Lagos, salata, duble rakı 25 TL.
(denize sıfır) |
DİPKARPAZ
Adanın sağa doğru bir parmak gibi olan kısmının en uç noktasındaki yerleşim Dipkarpaz. En uçta da milli park var. Kendi halinde güzel bir kasabacık. Belediye olmuş. Gittiğimizde belediyenin bir etkinliği vardı (Halk yürüyüşü ve koşusu festivali). Yüksek sesli müzik, yerel kermes, halk oyunları ekipleri. Biz bittikten sonra vasıl olduk. Meydanda cami ve kilise yanyana, bir belediye binası, güzel ve heybetli bir Atatürk heykeli (şahlanan atının üstünde sivil bir Mustafa Kemal (güzel ama)), güleryüzlü zabıtalar, polisler.
|
Eski Dipkarpaz Toplutaşıması |
|
Deli Turkuvaz |
|
Yakından da böyle |
Buradan 20 küsur kilometre sonra milli parka gidebiliyorsunuz. Girişte sizi eşekler karşılıyor (bunlar ünlü Kıbrıs eşekleri). Araçtan çekinme falan yok, yılkı eşeği şeklinde yaşayıp gidiyorlar. Herhalde gelen geçen bunlara meyve falan verdiğinden, arabaların camına bir hamle ediyorlar, korkmayın. Sevmeye kalkışınca pek yüz vermeyip uzaklaşıyorlar ama. Olsun, severim eşeği. Milli parkın merkezindeki küçük yerleşkeyi geçtiğinizde (anca bir kilometre falan sonra) bombastik bir koya varıyorsunuz. Çok deniz gördüm ama buradaki turkuvazı başka yerde görmedim. Şansımıza rüzgar denizden karaya (Güneyden) esiyordu ve deniz pek serindi (soğuk diyeyim de başım ağrımasın). Ne gam hemen adanın kuzey kısmına geçip oradan girdik denize. Dalgasız, rüzgarsız. Ohh miss. Buralarda yaşayanların dalgalı denizden şikayete hiç hakkı yok. On dakikalık bir yolculukla yön değiştirip, rüzgarsız denize girmek olası.

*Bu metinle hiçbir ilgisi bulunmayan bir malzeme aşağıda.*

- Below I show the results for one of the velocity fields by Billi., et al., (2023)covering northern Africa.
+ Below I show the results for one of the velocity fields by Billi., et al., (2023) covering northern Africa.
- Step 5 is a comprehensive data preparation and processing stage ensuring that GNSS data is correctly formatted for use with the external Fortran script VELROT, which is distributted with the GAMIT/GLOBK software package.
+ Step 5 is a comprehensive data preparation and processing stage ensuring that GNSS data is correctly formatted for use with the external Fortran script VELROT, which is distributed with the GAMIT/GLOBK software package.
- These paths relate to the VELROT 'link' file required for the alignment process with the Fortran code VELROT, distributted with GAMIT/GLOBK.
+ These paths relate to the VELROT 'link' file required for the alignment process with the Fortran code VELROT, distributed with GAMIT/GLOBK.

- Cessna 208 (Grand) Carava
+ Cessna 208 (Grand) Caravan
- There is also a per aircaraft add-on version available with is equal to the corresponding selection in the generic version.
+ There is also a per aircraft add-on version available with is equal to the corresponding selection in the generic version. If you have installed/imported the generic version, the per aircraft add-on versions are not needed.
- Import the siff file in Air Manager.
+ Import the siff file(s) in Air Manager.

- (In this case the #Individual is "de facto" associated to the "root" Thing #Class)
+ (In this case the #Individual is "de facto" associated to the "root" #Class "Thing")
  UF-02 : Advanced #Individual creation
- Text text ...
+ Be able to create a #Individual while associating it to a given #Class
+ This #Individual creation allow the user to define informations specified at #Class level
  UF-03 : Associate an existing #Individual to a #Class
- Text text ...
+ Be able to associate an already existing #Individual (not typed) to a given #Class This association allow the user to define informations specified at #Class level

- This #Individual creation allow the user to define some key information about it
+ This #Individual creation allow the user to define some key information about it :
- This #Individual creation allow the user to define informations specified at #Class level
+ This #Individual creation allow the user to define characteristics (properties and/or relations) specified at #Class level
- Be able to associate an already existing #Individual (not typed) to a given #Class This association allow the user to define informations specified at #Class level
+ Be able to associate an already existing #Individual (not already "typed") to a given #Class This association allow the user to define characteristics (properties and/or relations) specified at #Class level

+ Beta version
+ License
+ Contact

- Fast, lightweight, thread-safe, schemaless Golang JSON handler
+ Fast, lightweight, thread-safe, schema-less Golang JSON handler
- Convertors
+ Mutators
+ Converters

Milli parkın çıkışında "Altın Kumsal" tabir edilen bir sahil var. Kumlu denizden hoşlananların kaçırmaması gereken bir yer. Kumları incecik, denizi ahenkle derinleşen, müthiş berrak suları olan bir sahil. Ne var ki böyle denizden hiç hazzetmem (kum kıçıma kaçar, dip tabiatı son derece sıkıcıdır vs.). Ancak park yerinden sahile giden patikanın etrafındaki nebatatın deniz börülcesi olduğunu keşfettiğimde pek sevindim. Ömr-ü hayatımda ilk kez deniz börülcesini doğal ortamında gördüm ya, kazı kazanda küçük ikramiye kazanmış kadar mutlu hissettim.
|
Altın Sahil |
|
Deniz börülceleri |
|
Altın Kumsal patikası
(patikanın etrafındakiler deniz börülcesidir) |
YEME İÇME NOTLARI
ANİBAL
Lefkoşa'da Anibal'i kime sorarsanız gösterir. Adeta bir nirengi noktası olmuş. (Girne Kapısına yakın). Çalışkanlar parkının yukarısına güzel bir dükkancığı var. Saffet Anibal'in yaşı bir hayli ama saçlar boyalı olduğundan pek göstermiyor. Her müşteriyi dolaşıp herşeyin tamam olduğunu kontrol etme ve sohbet harlama alışkanlığı var. Mangalın başını da zinhar ihmal etmiyor. Bizimle ilgilendikten sonra yan masaya geçtiğinde gayet akıcı bir Rumca ve İngilizce konuştuğunu da dikkatli kulaklarım fark etti. Dürüst ve eski tip esnafın cisimlenmiş hali. Hemen kanımız kaynadı.
|
Anibal Restoran |
Masaya oturur oturmaz, siparişi vermeden önce masaya taze soğan, ince kıyım maydanoz, limon, turşu (ki güzel), soğanlı yeşillikli salata geliyor. Önceden çalıştığımdan şeftali kebabı ve ızgarada hellim söyledik, humus ve (bence en mükemmeli) uykuluk da geldi. Araç kullanacağımızdan mütevellit (mütevellit ?) ayranla nefsimizi körelttik.
|
Vee Meşhur Saffet Anibal |
Bilmeyenlere de açıklayayım. Şeftali kebabı, kuzu gömleğine sarılmış baharatlı ve maydanozlu kıymanın ızgarada pişmiş hali. İyi yapılınca süpersonik oluyor. Anibal de iyi yapıyor. Uykuluk ise bahar kuzularının gerdanından pek az çıkan bir sakatat (aslında her hayvanın gerdanından çıkar da bu mevsimde kuzu gerdanından çıkanı tadından yenmez). Anibal Bey'e sorduğumuzda "dört kuzudan ancak yarım kilo çıkıyor" dedi.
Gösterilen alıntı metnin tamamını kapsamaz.